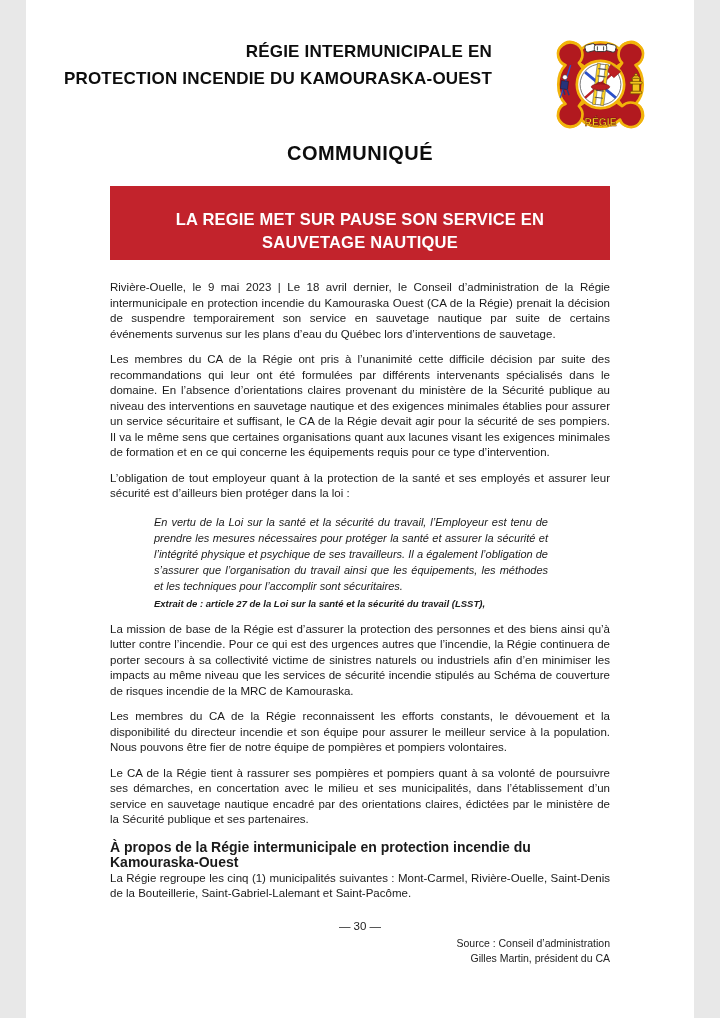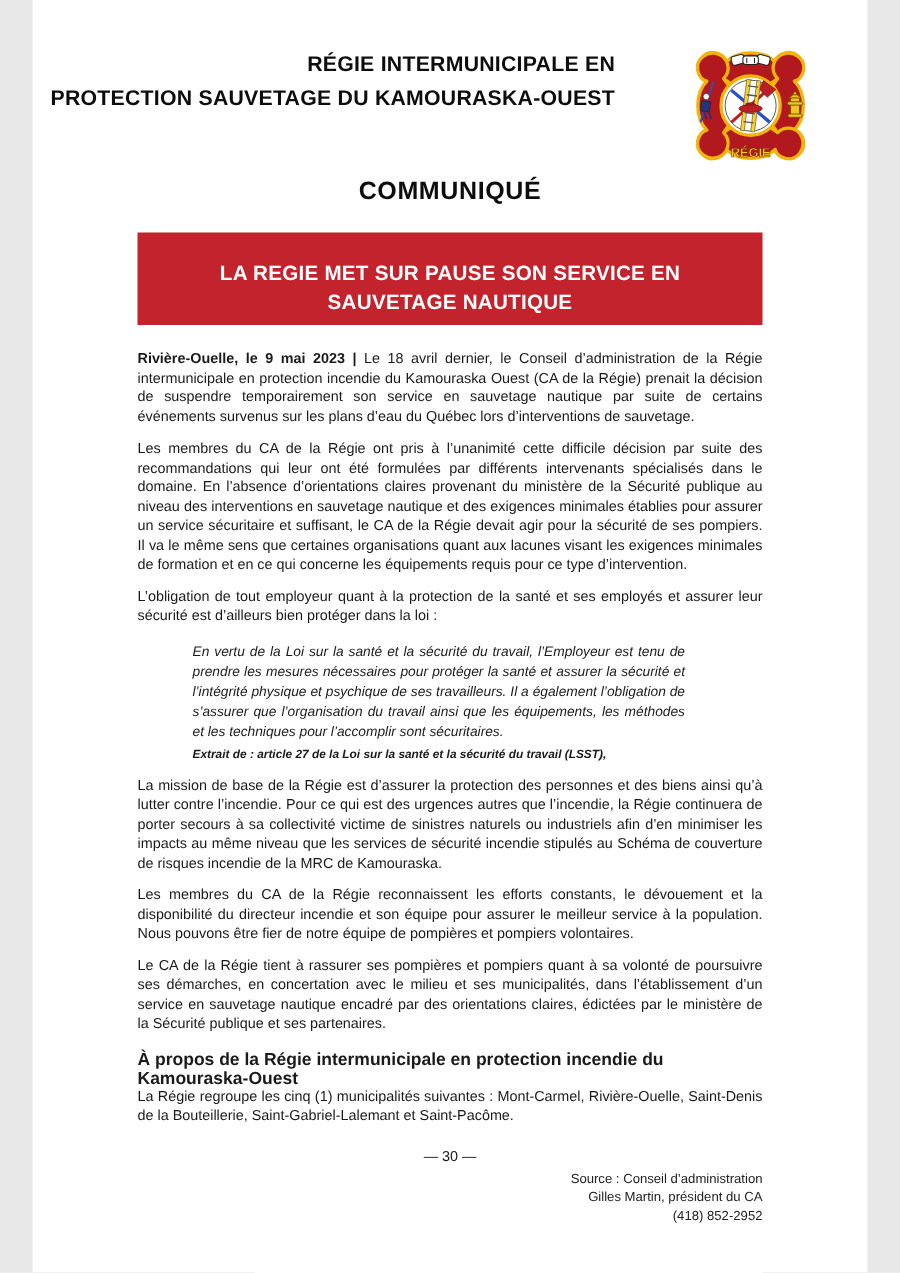--- a/index.html
+++ b/index.html
@@ -72,7 +72,7 @@
   <div class="masthead">
     <div class="org">
       <div>RÉGIE INTERMUNICIPALE EN</div>
-      <div>PROTECTION SAUVETAGE DU KAMOURASKA-OUEST</div>
+      <div>PROTECTION INCENDIE DU KAMOURASKA-OUEST</div>
     </div>
 
     <svg class="logo" viewBox="0 0 100 100" aria-hidden="true">

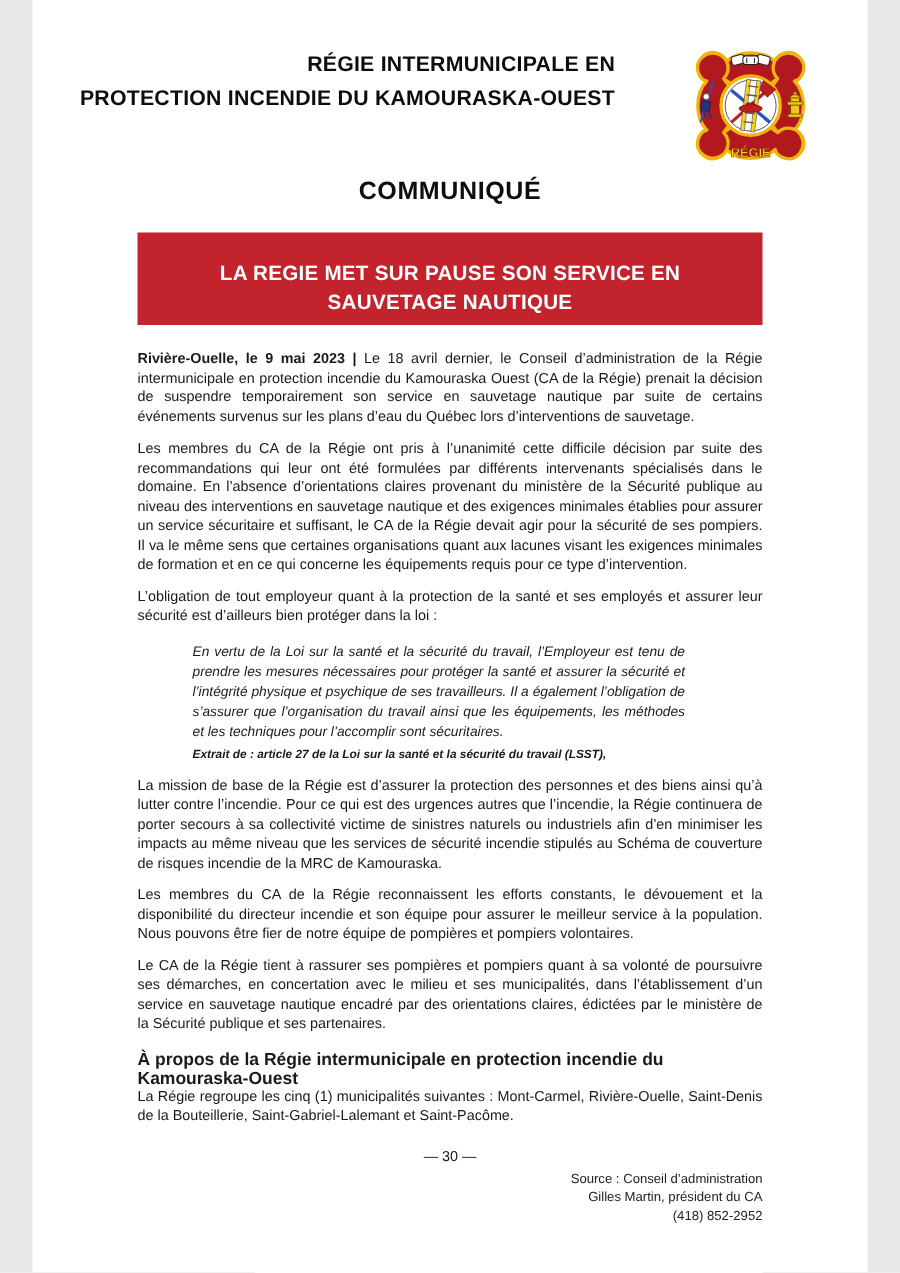--- a/index.html
+++ b/index.html
@@ -44,7 +44,7 @@
     font-size: 11.5px; line-height: 15.5px;
     text-align: justify;
   }
-  .dateline { font-weight: bold; }
+  .dateline { font-weight: normal; }
   blockquote.legal-quote {
     margin: 12px 62px 12px 44px;
     font-style: italic; font-size: 11px; line-height: 16.2px;

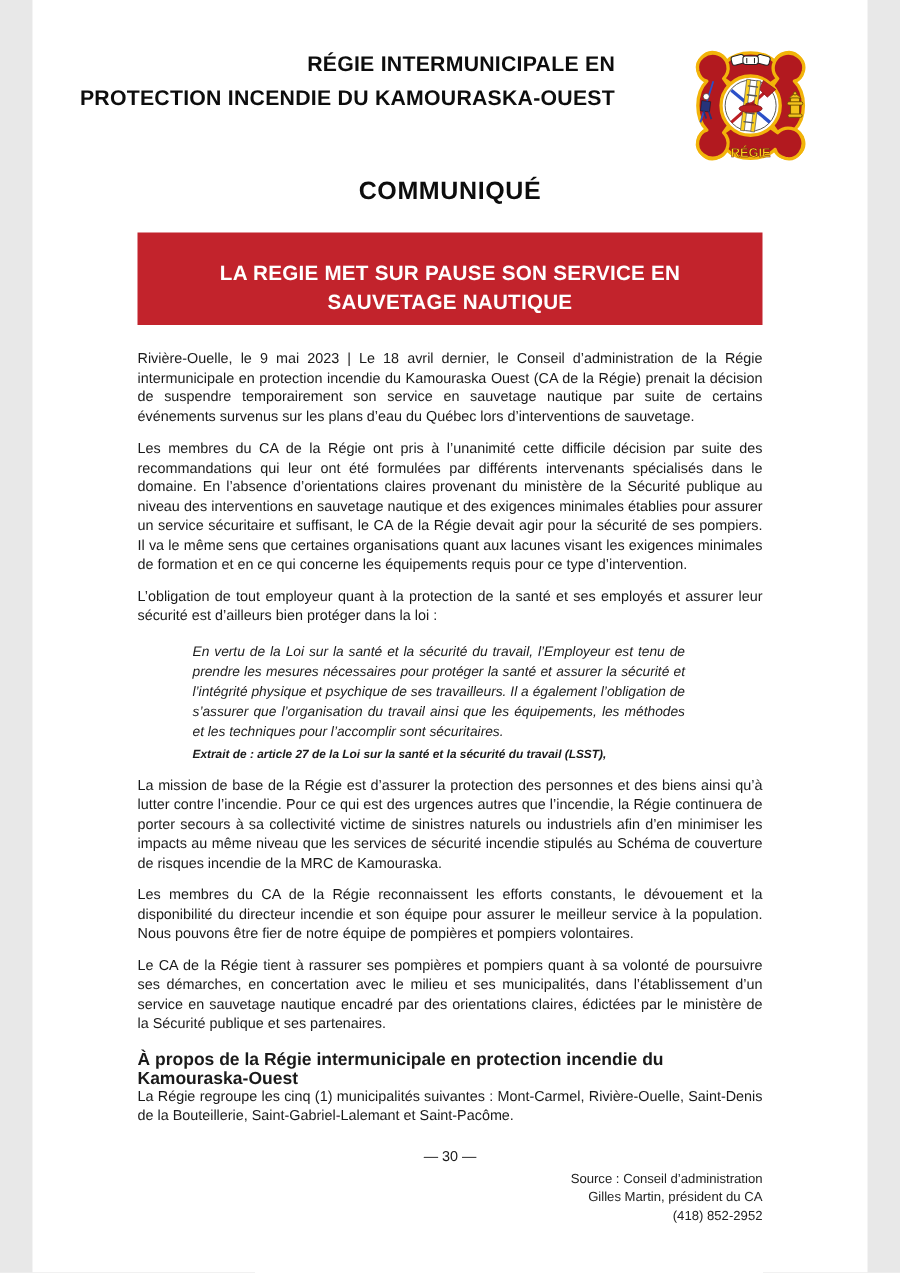--- a/index.html
+++ b/index.html
@@ -166,7 +166,6 @@
     <div class="source-block">
       <div>Source : Conseil d’administration</div>
       <div>Gilles Martin, président du CA</div>
-      <div>(418) 852-2952</div>
     </div>
 
   </div>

■ ■ ■ ■ ■ ■ ■

## EXERCISE PROMPT
The entries need to be restated exactly, and their pictures left out.

## EXERCISE RESPONSE
--- a/index.html
+++ b/index.html
@@ -72,7 +72,7 @@
   <div class="masthead">
     <div class="org">
       <div>RÉGIE INTERMUNICIPALE EN</div>
-      <div>PROTECTION SAUVETAGE DU KAMOURASKA-OUEST</div>
+      <div>PROTECTION INCENDIE DU KAMOURASKA-OUEST</div>
     </div>
 
     <svg class="logo" viewBox="0 0 100 100" aria-hidden="true">

--- a/index.html
+++ b/index.html
@@ -44,7 +44,7 @@
     font-size: 11.5px; line-height: 15.5px;
     text-align: justify;
   }
-  .dateline { font-weight: bold; }
+  .dateline { font-weight: normal; }
   blockquote.legal-quote {
     margin: 12px 62px 12px 44px;
     font-style: italic; font-size: 11px; line-height: 16.2px;

--- a/index.html
+++ b/index.html
@@ -166,7 +166,6 @@
     <div class="source-block">
       <div>Source : Conseil d’administration</div>
       <div>Gilles Martin, président du CA</div>
-      <div>(418) 852-2952</div>
     </div>
 
   </div>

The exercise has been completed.